Tiene el mismo sabor que la idea del partido revolucionario de vanguardia que conducirá a los obreros a la dictadura del proletariado. Es la misma suposición de todo sistema político en el que se cree que el gobernante encarna a la voluntad general.

El despotismo ilustrado muestra la debilidad del razonamiento que supone que la solución política reside en la elección de un buen gobernante, sea un filósofo, un rey ilustrado, o un dictador benevolente. Una fragilidad bien analizada por K. Popper.

Es digno de ser notado que esa misma idea de un gobernante superior en conocimiento y moral es el cimiento que se encuentra en regímenes en Cuba, Venezuela, y otros más.
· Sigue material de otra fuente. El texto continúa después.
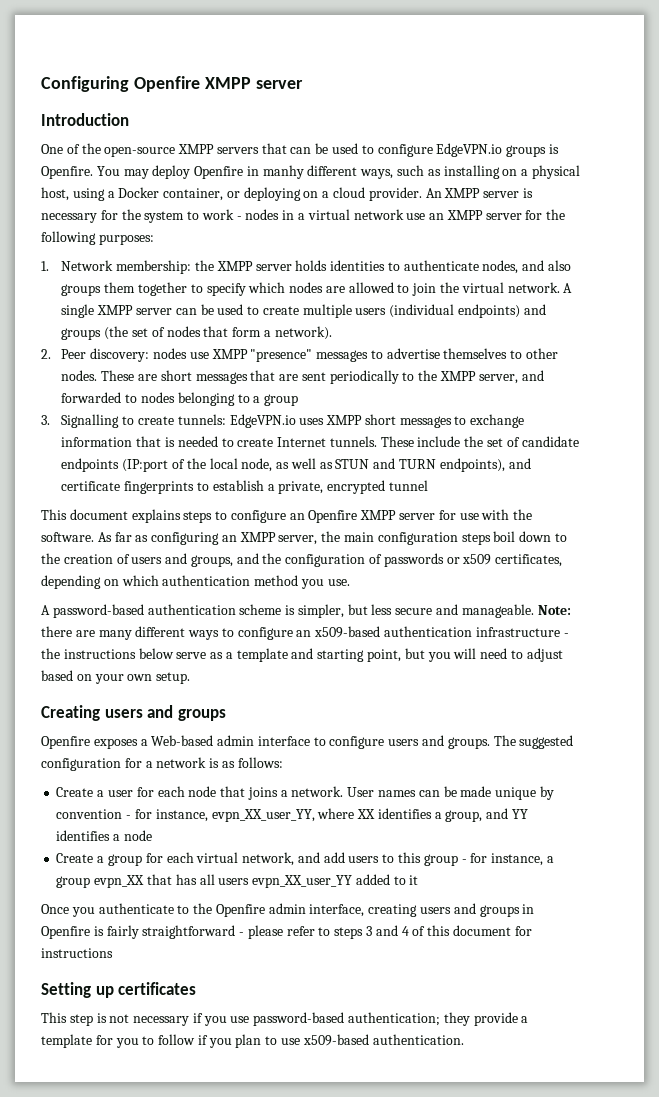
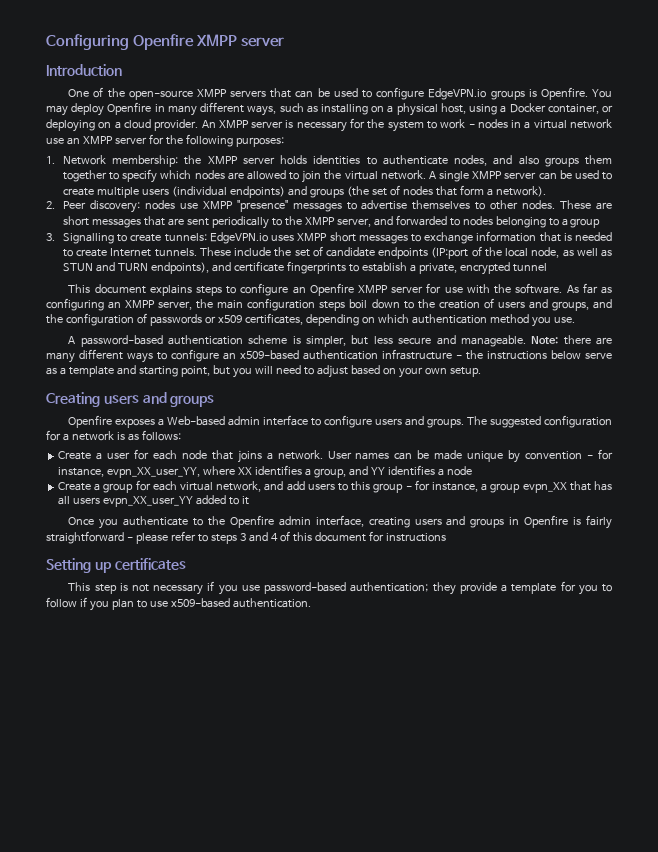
- You may deploy Openfire in manhy different ways, such as installing on a physical host, using a Docker container, or deploying on a cloud provider.
+ You may deploy Openfire in many different ways, such as installing on a physical host, using a Docker container, or deploying on a cloud provider.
La misma que sostiene a Syriza en Grecia, a los nacionalistas escoceses en Gran Bretaña y a Podemos en España: un gobierno de poder excedido justificado por la inocente suposición de gobernantes superiores a los ciudadanos.

La elección de López Obrador tiene los mismos aromas del despotismo ilustrado: la suposición de un gobernante que es todo sabiduría y bondad.